BOARDMAN, Ohio – The students in Katie Becherer’s West Boulevard Elementary classroom will certainly have somewhere to sit, but it won’t be in the traditional chair-and-desk combo that students have been accustomed to for years.
With a $500 grant from the Boardman Schools Fund for Educational Excellence, Becherer will be able to create a classroom conducive to movement. It will feature wobble stools, wobble cushions, fidget bands and bicycle peddlers for under the desk. Already, she’s using yoga ball chairs and pillow chairs, she said.
“Kids are wired to move and when they’re not given that chance to move, they can become a little bit distracted or even sometimes destructive,” Becherer said. “By creating that movement, it gives them a natural outlet to put their energy into.”
On Tuesday, the fund announced grants totaling nearly $10,000 to teachers in the school district.
Along with Becherer’s kinesthetic classroom project, other projects being brought to the forefront include Osmo technology for problem solving, coding and physics puzzles at Stadium Drive Elementary School and West Boulevard Elementary; Qball Technologies for interactive speaking at Stadium; rubber boots and tablets for outdoor learning at Center Intermediate School and Glenwood Junior High School; literacy centers for hands-on activities at West Boulevard; and science, technology, engineering, art and mathematics based supplies at Glenwood Junior High.
“These teachers had an idea of something they wanted to do in their classroom, something they felt was lacking,” said Edie Davidson, president of the Boardman Schools Fund for Educational Excellence. “These were the grants that we felt were more sustainable, reach the most students and that aligned with our curriculum here in Boardman.”
The nonprofit organization has given $60,000 in grants since its inception in 2009, Davidson said. Each teacher can apply for up to $1,500.
“You hear enthusiasm and out of the box thinking, but you hear about the connection to the kids,” said Tim Saxton, superintendent of Boardman Local Schools. “We have teachers with great imaginations and great energy.”
The teachers are currently ordering the supplies they need for their projects and they will be implemented as soon as possible, Davidson said. To track the progress of the projects, the nonprofit’s board will go out and observe what they’re doing, she said.

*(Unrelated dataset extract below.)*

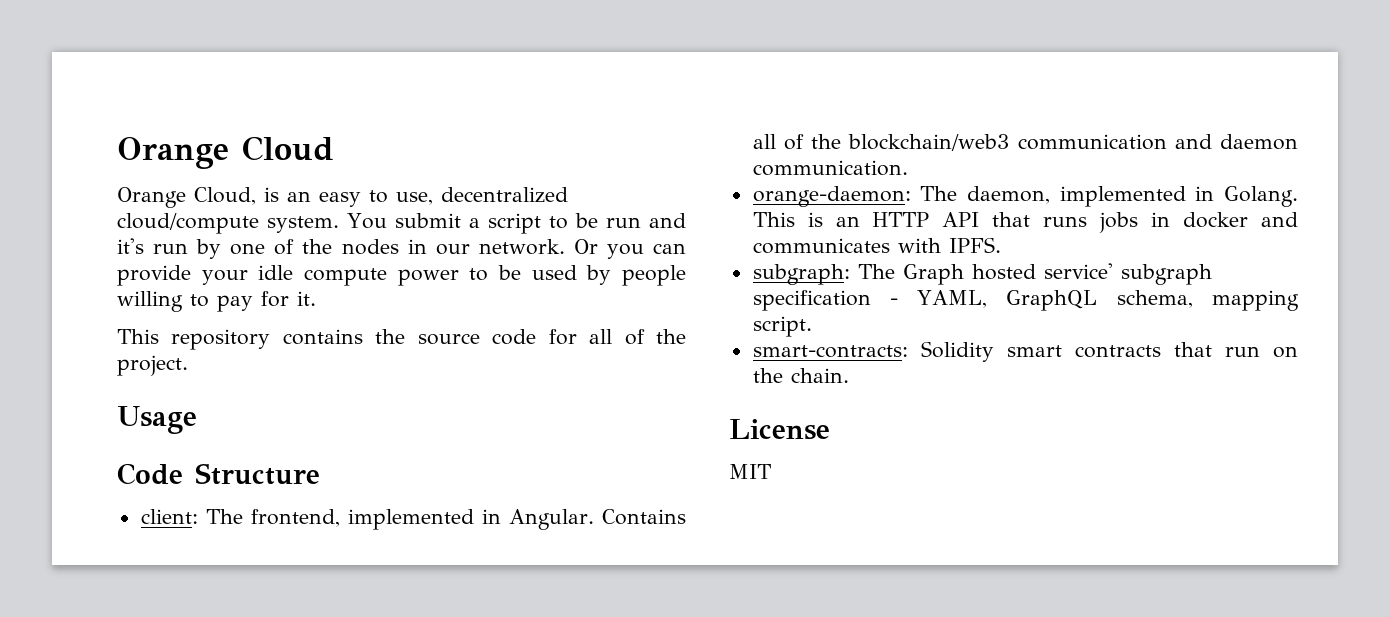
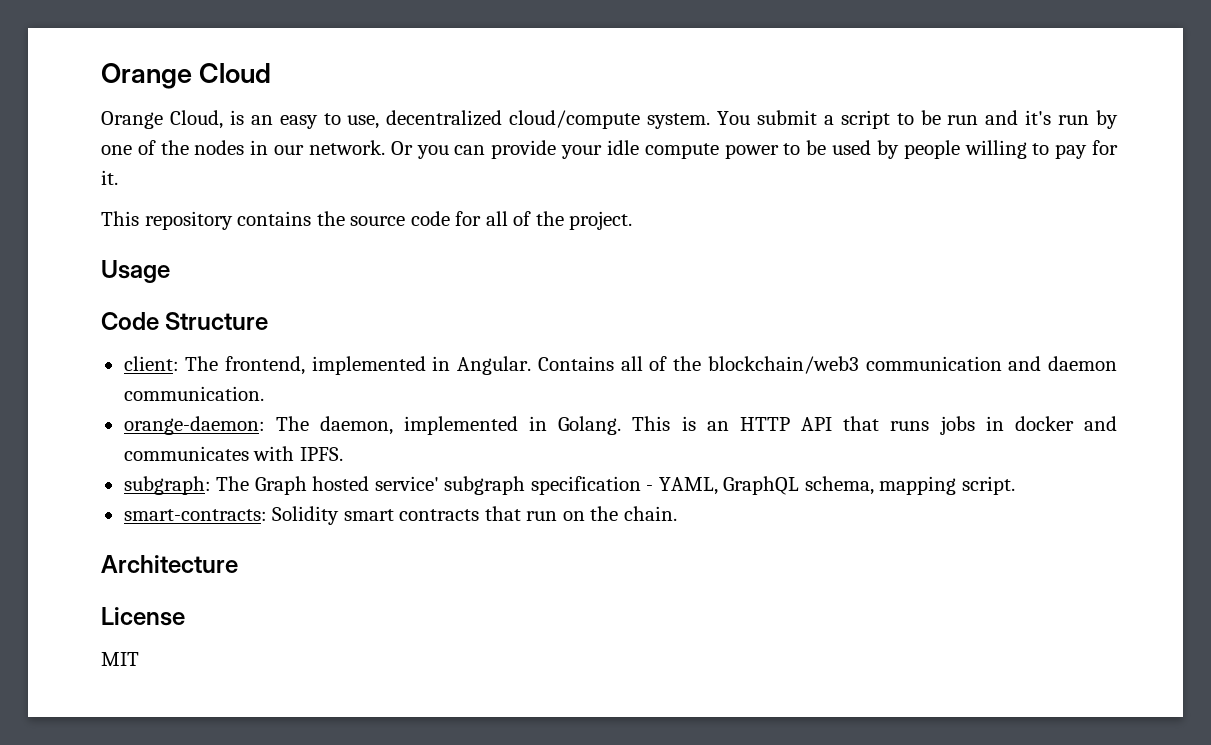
(849, 375) none -> [101,555,238,573] // Architecture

The funds allow teachers to be creative and to impact the lives of students, said Laura Frost, eighth grade science teacher at Glenwood Junior High. With her Reboot Boardman project, students will be receiving rubber overboots, Amazon Fire tablets and iPod Touch devices for outdoor learning, she said.
“[Students] will be documenting species everywhere we go and they will be analyzing populations and how they change over time,” Frost said. “Megan Turillo teaches ecosystems and food webs, and it’s our dream to create a food web of Boardman.”
Allowing students to be more connected with Boardman from place-based learning is Frost’s end goal, she said. The need for children in education is changing and they need real life learning opportunities, she said.
“Their learning is impactful and it’s not just doing something for a grade or to present in front of the class,” Frost said. “We are collecting data for real research for the park, for a scientist somewhere, for the EPA. It could be anybody.”
Pictured: Seated are Boardman Schools teachers Dana McKnight, Krista Schmied, Megan Turillo, Cindy Bassett and Tamara Socie. Back row, left to right, Tim Saxton, superintendent; teachers Dawn Fleming, Dan Conway, Jenn Bennett, Gina Hammerton, Katie Becherer, Laura Frost, Casey Putko, Tim Harker, Eric Diefenderfer; and Edie Davidson, president of Boardman Schools Fund for Educational Excellence.